Lorn rides back along the seawall. In a way, he feels ineffectual, for it seems as though all he has done is ride back and forth.

Rhalyt’s lancers are escorting a bearded figure in crimson from the foot of the pier toward the front of the last warehouse, a three-story timber structure that still flies the ensign of Hamor. The trader’s hands are bound behind him, and there is a slash across his cheek.

“We got him, ser, and some others who might be traders.”

“Hold him there, and don’t let him near the warehouse.” Lorn rides toward the foot of the pier, and the abandoned handcart filled with footchests, where he dismounts, absently handing the gelding’s reins to the nearest lancer. He steps to the handcart, and the chests, then notes the heavy leather bags beneath the footchests. He leans forward and manages to wrench one free. The weight and sound of coins confirm his suspicions. He motions to Rhalyt, who has remained mounted.

“Ser?”

“We’ll need a guard here. Several.”

Lorn looks back at the four chests, then lifts the top one and opens it, running through the papers. He shakes his head. They will need a wagon. It will take more time than he dares take in Jera to sort through the records.
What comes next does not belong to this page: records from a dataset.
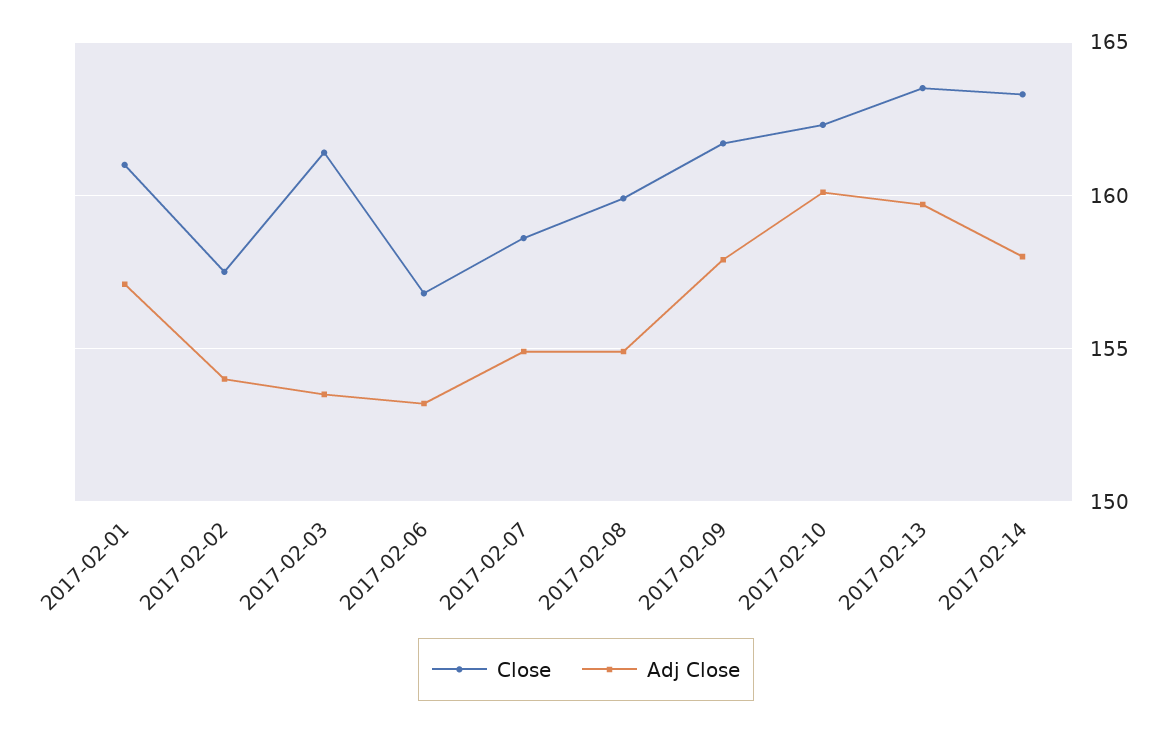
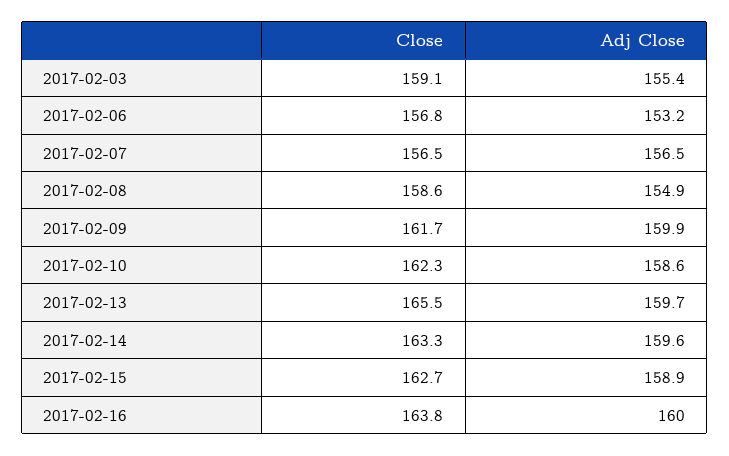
Close, 2017-02-01: 161 -> none
Adj Close, 2017-02-01: 157 -> none
Close, 2017-02-02: 157.5 -> none
Adj Close, 2017-02-02: 154 -> none
Close, 2017-02-03: 161.5 -> 159.1
Adj Close, 2017-02-03: 153.5 -> 155.4
Close, 2017-02-07: 158.5 -> 156.5
Adj Close, 2017-02-07: 155 -> 156.5
Close, 2017-02-08: 160 -> 158.6
Adj Close, 2017-02-09: 158 -> 159.9
Adj Close, 2017-02-10: 160 -> 158.6
Close, 2017-02-13: 163.5 -> 165.5
Adj Close, 2017-02-14: 158 -> 159.6
Close, 2017-02-15: none -> 162.7
Adj Close, 2017-02-15: none -> 158.9
Close, 2017-02-16: none -> 163.8
Adj Close, 2017-02-16: none -> 160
“Rhalyt,” he calls again. “We need to find a wagon to carry this, and any supplies we can use. See if you can have one of the squad leaders round up one and some team horses.”

Rhalyt nods.

Lorn remounts the gelding and looks out into the harbor, where the Hamorian trader has also spread its sails. He shakes his head again, then rides the short distance to the end warehouse, the Hamorian one. He dismounts and ties the gelding to a post by the door. Rhalyt also dismounts and follows him.

In the front room are open wooden cases, one is half-filled with long dark iron blades, coated with oil and wax. The other nine cases have not been opened.

Lorn counts the blades in the open case-over a score. “It looks like there are over twentyscore blades just here.”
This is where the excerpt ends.